# freeBSD vs PCBSD?



## Grobar87 (Mar 15, 2010)

What the difference between FreeBSD and PC BSD?I heard a lot about FreeBSD but what about PC BSD? I am new to unix and i dont know how to configure FreeBSD (make wifi connection,installing gnome....)so i want to install PC BSD on my lap top.So if there any big differences? tnx.


----------



## vermaden (Mar 15, 2010)

PC-BSD = [ FreeBSD + KDE4 + PBI + Graphical Package Management + Preconfigured System ]


----------



## thuglife (Mar 15, 2010)

I think you should ask this question at the PCBSD forums.

Most members here are familiar with FreeBSD, in any case PCBSD should be a good starting point for you.


----------



## Grobar87 (Mar 15, 2010)

thanks... i'm so boried with linux..i want something better!


----------



## oliverh (Mar 15, 2010)

You'll certainly get something different, whether it's better depends on your daily routine.


----------



## z662 (Mar 18, 2010)

I used to use PCBSD for my desktop and relied on FreeBSD for my servers.  After a while though I switched back to FreeBSD for 2 reasons.  And this is purely my opinion.... 

When something was wrong with my desktop, due to a config file change or anything small/random (see this thread:http://forums.freebsd.org/showthread.php?t=11763) then I found it very difficult to get help on the PCBSD forums.  

A lot of the users seem to lack knowledge about what EXACTLY has been changed to the underlying OS and do not seem to be very technical in some instances.  Of course that is a dramatic simplification and not ALL were clueless, but they seem to outnumber the technially inclined in large numbers.  

Vermaden was accurate with the additions/modifications to FreeBSD, but again its finding out exactly WHAT has been modified and how those changes impact each other.  One example of this would be this thread http://forums.pcbsd.org/viewtopic.php?f=1&t=14945  Notice that no one was able to answer my question.  

These are just two small examples of why I switched to FreeBSD and have never looked back.  I like the fact that I can always get help but very competent people in a very short period of time, that the entire OS is EXTREMELY well documented and that I know (or am learning) what all of the config files do and how they interact with others.  Assuming you can read documentation and either already know how to configure X and get a desktop manager running or dont mind the learning curve then you shouldnt have any trouble.  Hope that helps.


----------



## tankist02 (Mar 18, 2010)

I can echo these sentiments.

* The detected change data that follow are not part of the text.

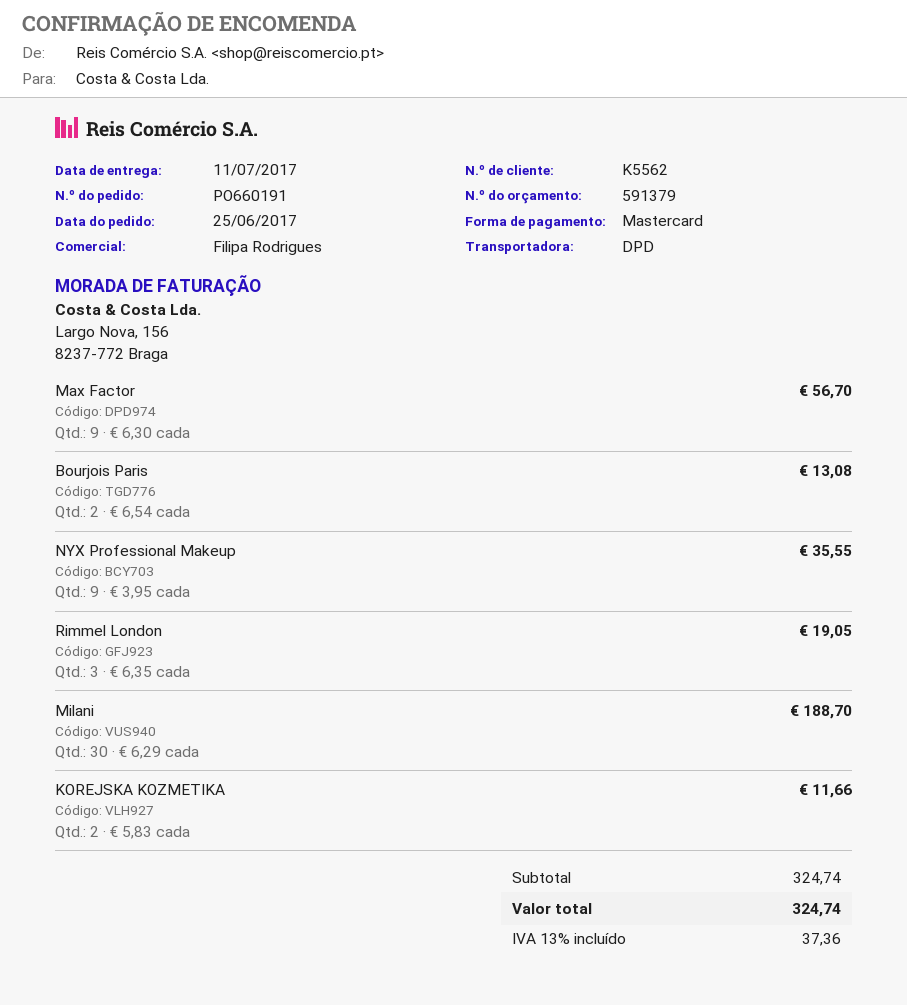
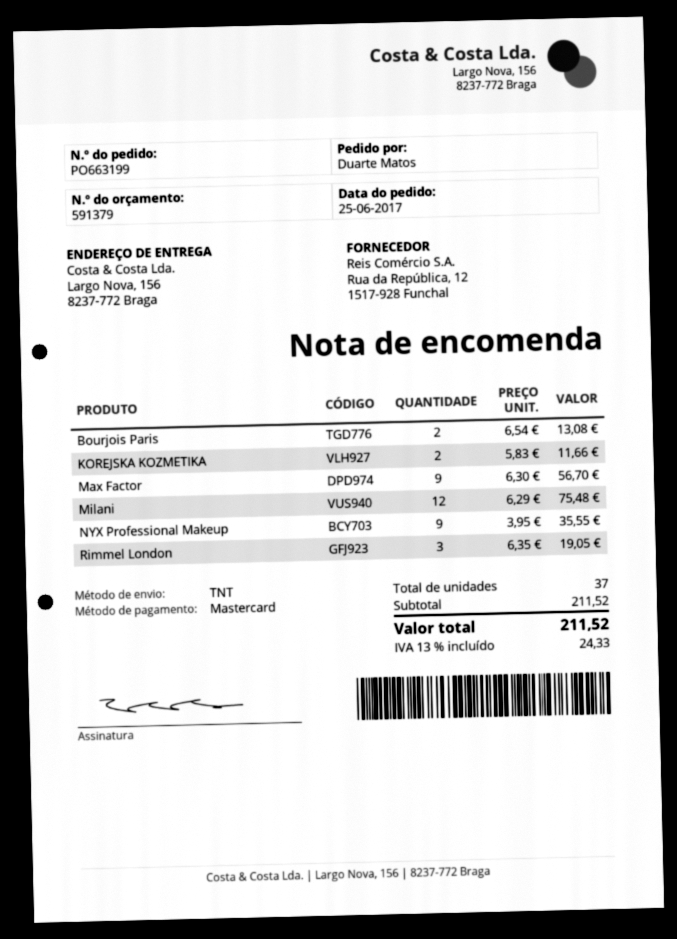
order number: PO660191 -> PO663199
shipping method: DPD -> TNT
Milani: 30 x 6.29 = 188.70 -> 12 x 6.29 = 75.48
subtotal: 324.74 -> 211.52
tax: 13% = 37.36 -> 13% = 24.33
total: 324.74 -> 211.52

PC BSD was created for casual users who don't want to spend too much time with technical details. But doing that PC BSD changed the underlying system a tad too much for (some) advanced users. I much prefer ports to PBIs, but on PC BSD ports are relegated to second class citizens - criminals even - since they are run in jails. 

Personally I liked the DesktopBSD approach - more or less intact FreeBSD system with easy installation routine and pre-configured for desktop consumption. It is a pity the main developer quit and nobody picked up the torch...


----------



## oliverh (Mar 20, 2010)

>It is a pity the main developer quit and nobody picked up the torch

We were just a bunch of people and to be somewhat honest: Linux has got just a fraction of the desktop, FreeBSD the fraction of a fraction. Surely, we had a different approach than PC-BSD, but in the end we tried to build some kind of an 'entry-level FreeBSD'. Last not least DesktopBSD didn't gain any momentum.


----------



## fronclynne (Mar 21, 2010)

re: desktopBSD
The tools, though, should any crabno-based life-form chuse so to do, are there for the future enhancement of some project of the future.  Did I say "future" yet?  I should.

On the other hand, the BSD world is a bit unaccepting of the general sorts of concepts that "EZ-2-Uz" operating systems rely on, like clinking once to install your favourite malware.

On the gripping hand, linux's market share is mostly [due to|because of] its pernicious communist agenda.  And the $VALUE said about that, the $VALUE_JUDGMENT.


----------